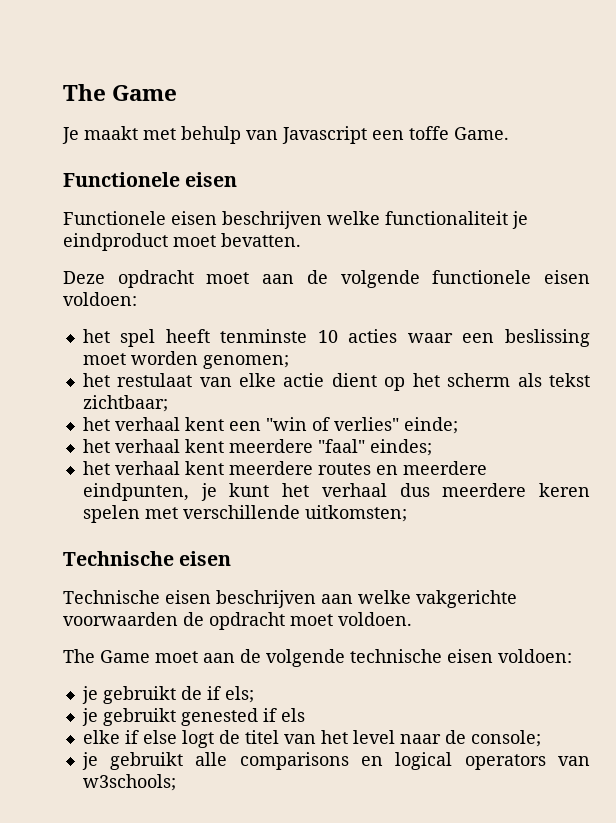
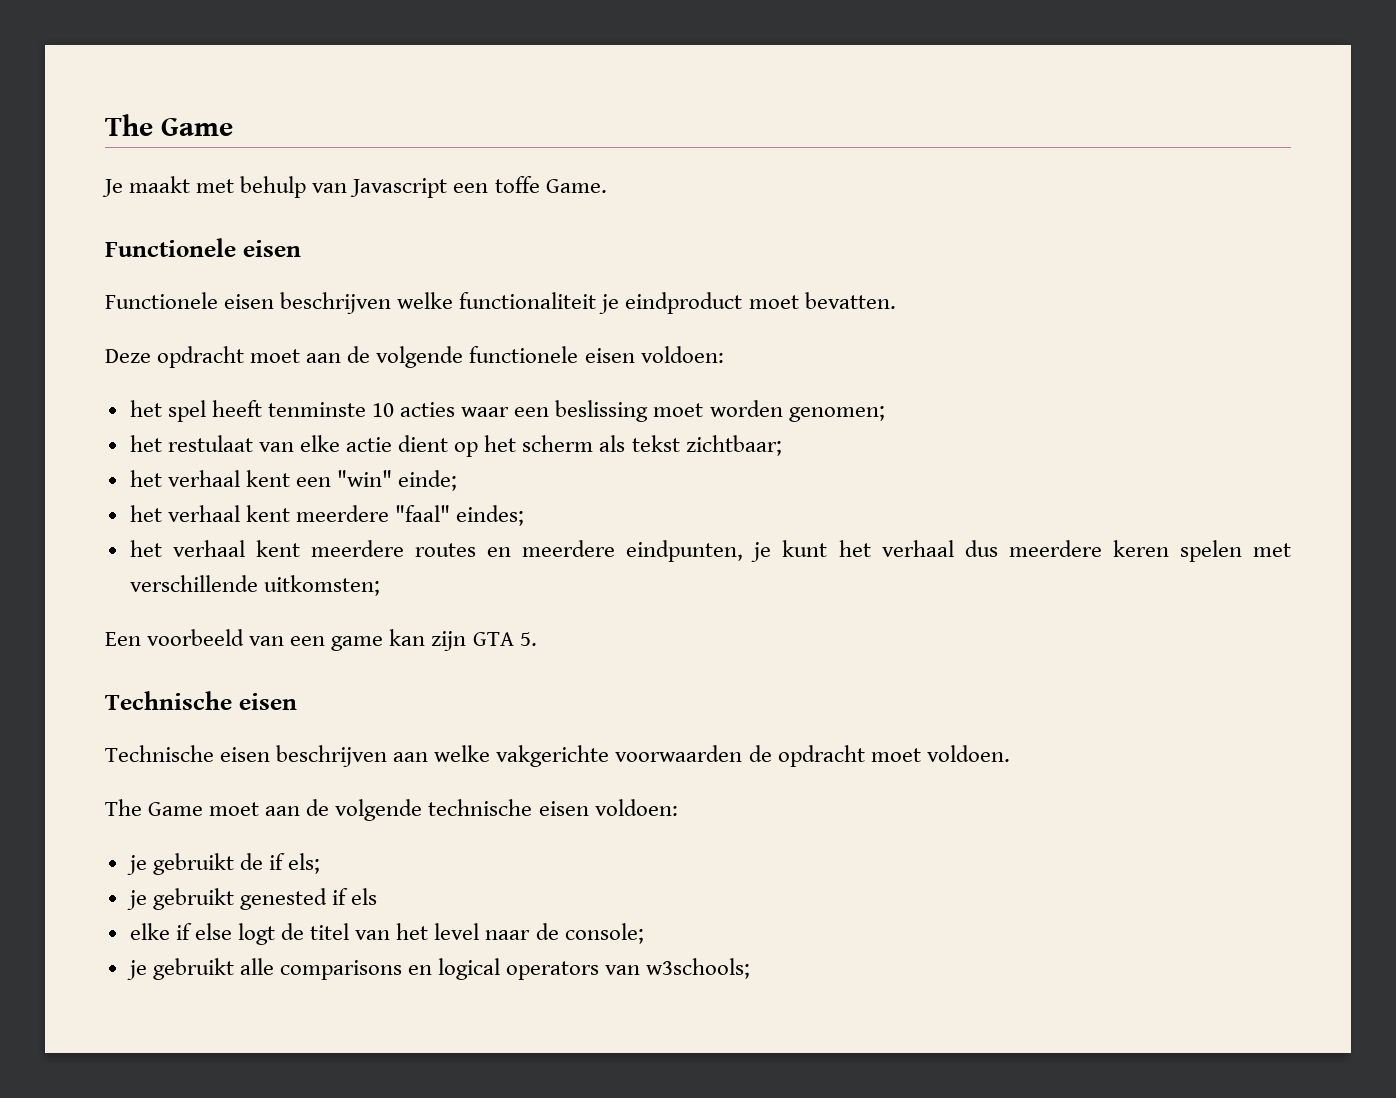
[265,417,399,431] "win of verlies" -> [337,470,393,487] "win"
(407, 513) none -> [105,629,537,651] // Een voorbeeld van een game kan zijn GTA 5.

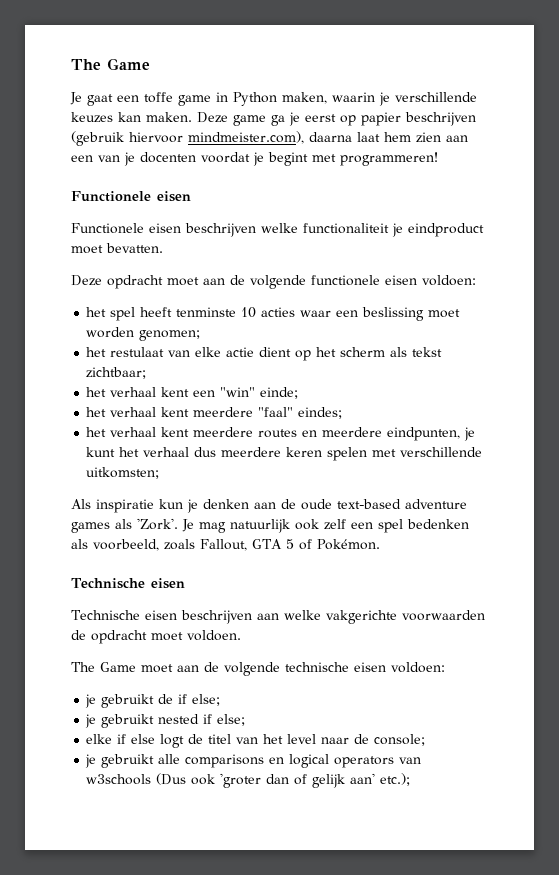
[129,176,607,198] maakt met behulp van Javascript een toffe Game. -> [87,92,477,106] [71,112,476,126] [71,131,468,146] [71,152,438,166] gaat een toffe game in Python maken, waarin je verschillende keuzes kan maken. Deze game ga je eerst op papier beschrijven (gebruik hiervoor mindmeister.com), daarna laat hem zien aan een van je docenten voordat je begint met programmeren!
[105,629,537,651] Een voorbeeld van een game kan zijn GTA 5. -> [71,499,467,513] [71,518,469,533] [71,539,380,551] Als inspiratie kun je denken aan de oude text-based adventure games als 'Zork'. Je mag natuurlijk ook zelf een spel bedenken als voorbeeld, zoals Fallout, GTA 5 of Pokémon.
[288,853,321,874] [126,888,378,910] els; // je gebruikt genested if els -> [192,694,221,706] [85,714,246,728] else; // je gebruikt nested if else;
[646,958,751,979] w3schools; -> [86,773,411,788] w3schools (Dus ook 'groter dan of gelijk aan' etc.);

# WORK REQUEST:
Please transcribe exactly the lines from the one that contains "(407, 513) none" through the closing line of the entries, with no pictures.

# RESULT:
(407, 513) none -> [105,629,537,651] // Een voorbeeld van een game kan zijn GTA 5.

[129,176,607,198] maakt met behulp van Javascript een toffe Game. -> [87,92,477,106] [71,112,476,126] [71,131,468,146] [71,152,438,166] gaat een toffe game in Python maken, waarin je verschillende keuzes kan maken. Deze game ga je eerst op papier beschrijven (gebruik hiervoor mindmeister.com), daarna laat hem zien aan een van je docenten voordat je begint met programmeren!
[105,629,537,651] Een voorbeeld van een game kan zijn GTA 5. -> [71,499,467,513] [71,518,469,533] [71,539,380,551] Als inspiratie kun je denken aan de oude text-based adventure games als 'Zork'. Je mag natuurlijk ook zelf een spel bedenken als voorbeeld, zoals Fallout, GTA 5 of Pokémon.
[288,853,321,874] [126,888,378,910] els; // je gebruikt genested if els -> [192,694,221,706] [85,714,246,728] else; // je gebruikt nested if else;
[646,958,751,979] w3schools; -> [86,773,411,788] w3schools (Dus ook 'groter dan of gelijk aan' etc.);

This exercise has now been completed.